La Nostra Storia

La nostra storia ha inizio la sera del 17 Febbraio 1969 quando un gruppo di grandi appassionati e amanti della fotografia, attivi in ambito leoniceno, decisero di fondare il Photography Italiana Club.

Questo primo nucleo composto, tra gli altri, da Emilio Mazzai, Maurizio Onorato, Guido Borgato, Giuseppe Lovato, Roberto Mizzon e Pier Giorgio Bari, si costituì ufficialmente, tramite l’elezione del primo direttivo e la stesura del primo statuto il 18 Maggio 1970 all’interno dei locali dell’autoscuola “Quattro Ruote” di Lonigo.

Il nome, in onore di una nota rivista fotografica molto diffusa all’epoca, fu successivamente modificato in Circolo Fotografico Leoniceno. Era il 1975.

Grazie all’ospitalità e al comune interesse per la fotografia di Don Antonio Furlato, il primo luogo di ritrovo del neonato Circolo fu presso il Convento di San Daniele. In cambio della generosa ospitalità i soci organizzavano, nel periodo natalizio, proiezioni a ciclo continuo accanto all’esposizione dei presepi. Il gruppo iniziale del Circolo Fotografico contava circa una ventina d’ iscritti tra cui nomi oramai noti alla comunità leonicena (e non solo!) come Gino Lazzarin, Roberto Mizzon, Claudio Portinari e Mario Cera che trasformarono la loro grande passione in attività altamente professionale.

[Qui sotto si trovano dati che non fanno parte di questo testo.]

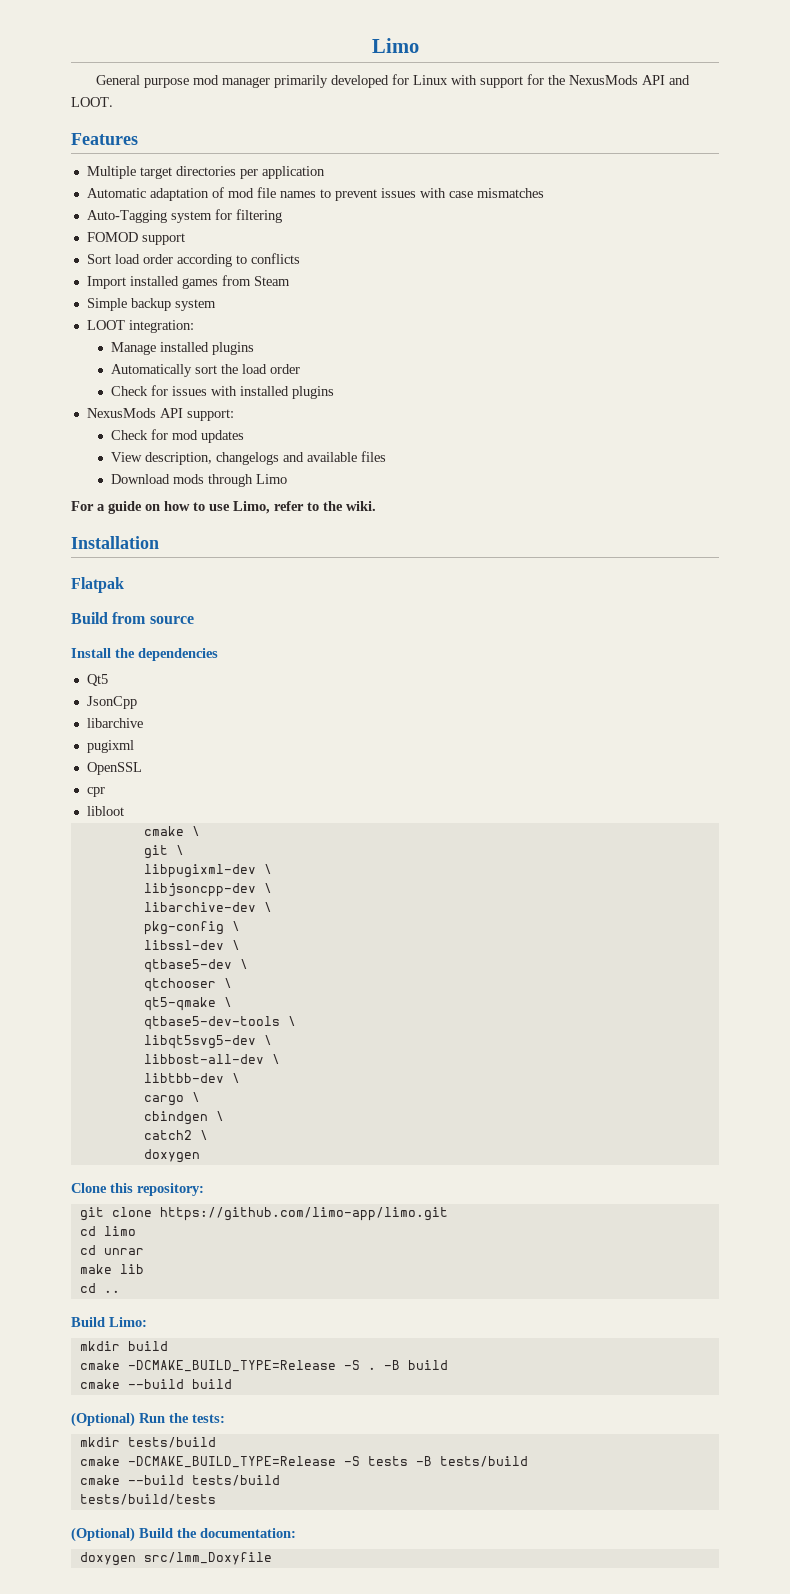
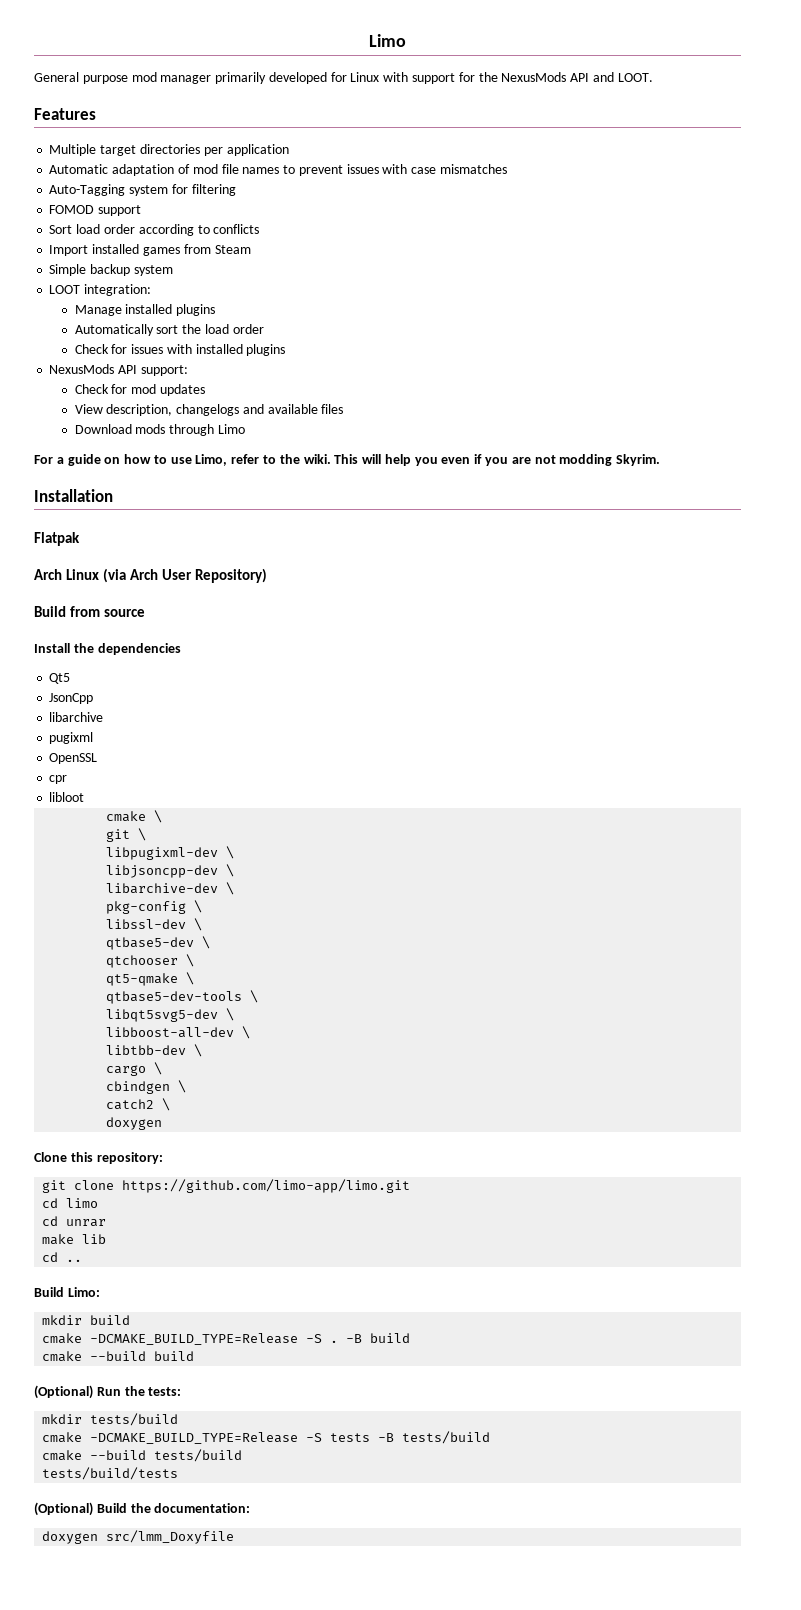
- For a guide on how to use Limo, refer to the wiki.
+ For a guide on how to use Limo, refer to the wiki. This will help you even if you are not modding Skyrim.
  Installation
  Flatpak
+ Arch Linux (via Arch User Repository)
- libbost-all-dev \
+ libboost-all-dev \

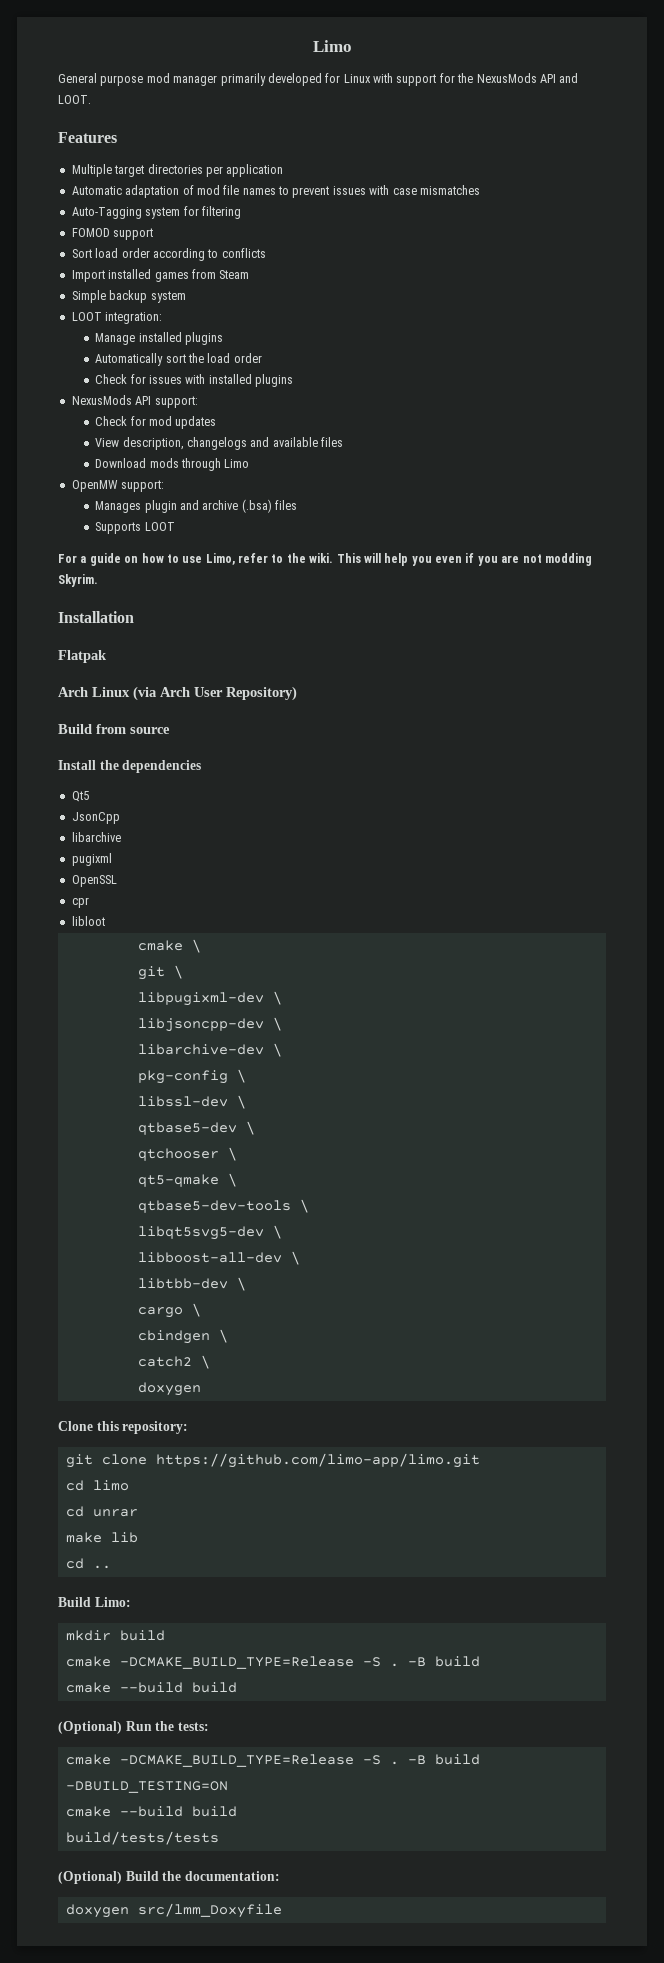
+ OpenMW support:
+ Manages plugin and archive (.bsa) files
+ Supports LOOT
- mkdir tests/build
- cmake -DCMAKE_BUILD_TYPE=Release -S tests -B tests/build
- cmake --build tests/build
- tests/build/tests
+ cmake -DCMAKE_BUILD_TYPE=Release -S . -B build -DBUILD_TESTING=ON
+ cmake --build build
+ build/tests/tests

Purtroppo, a causa del trasferimento di Don Antonio verso una nuova realtà parrocchiale, il Circolo Fotografico fu costretto a trasferirsi, spostandosi nel Laboratorio di Educazione Tecnica di Villa Mugna, che allora era la sede della scuola Media inferiore di Lonigo. Il soggiorno in questa nuova sede fu di breve durata e, a causa di divergenze nate con l’amministrazione scolastica, il Circolo Fotografico fu nuovamente costretto a traslocare. Data la mancanza di una sede fissa il gruppo diventò ‘itinerante’ cominciando a ritrovarsi in maniera sporadica a casa dell’uno o dell’altro socio, senza però riuscire a creare una vera continuità.

L’impegno e la dedizione da parte di Roberto Mizzon e Roberto Rigo hanno fatto sì che, nonostante il periodo incerto, il nome del Circolo Fotografico Leoniceno non venisse dimenticato, mantenendo contatti e collaborazioni sia con il Comune di Lonigo che con il CAI.

Proprio grazie alla sinergia che si era venuta a creare con i soci del CAI, agli inizi degli anni ’90 si riuscì a trovare una sala riunioni che potesse permettere la rinascita del Circolo Fotografico. La ri-fondazione avvenne mercoledì 15 Gennaio 1992 a cui seguì il primo corso di fotografia organizzato per la cittadinanza e una serie di mostre importanti organizzate all’interno della splendida cornice di Palazzo Pisani. Tali esposizioni, che mettevano in luce tematiche estremamente attuali come la Droga o la guerra in Bosnia misero ancora più in luce le qualità fotografiche dei soci e la loro voglia di crescere e mettersi in gioco. Grazie a questo e alle continue pressioni sul comune, con l’amministrazione di Santo Dal Maso il Circolo riescì finalmente ad avere la sua sede operativa stabile, presso una nuova struttura da poco inaugurata: il Centro Diurno di Via Fiume dove tutt’ora operiamo.

Grazie a ciò si è potuta rinsaldare la collaborazione sia con l’ente comunale, sia con altre realtà attive nel territorio, che hanno permesso, e permettono tutt’ora, una serie di contributi atti a sostenere le spese organizzative e dei materiali didattici.

Nell’aprile del 2012 il Circolo Fotografico Leoniceno si è ufficialmente costituito come Associazione Culturale senza scopo di lucro e grazie all’entusiasmo e alla professionalità dei suoi soci si sta avviando a diventare una delle principali realtà fotografiche della provincia di Vicenza.

Nel corso degli anni la presidenza del Circolo Fotografico Leoniceno si è succeduta con personalità che hanno premesso la crescita e l’ampliarsi della passione fotografica e il suo espandersi dal territorio Leoniceno a tutto il Basso Vicentino. Questi i nomi, in ordine di successione: Emilio Mazzai, Roberto Mizzon, Roberto Rigo, Michele Venturella, Luca Zordan, Adriano Lovato, Alberto Marchesini,Walter Barbieri, Luca Formiga.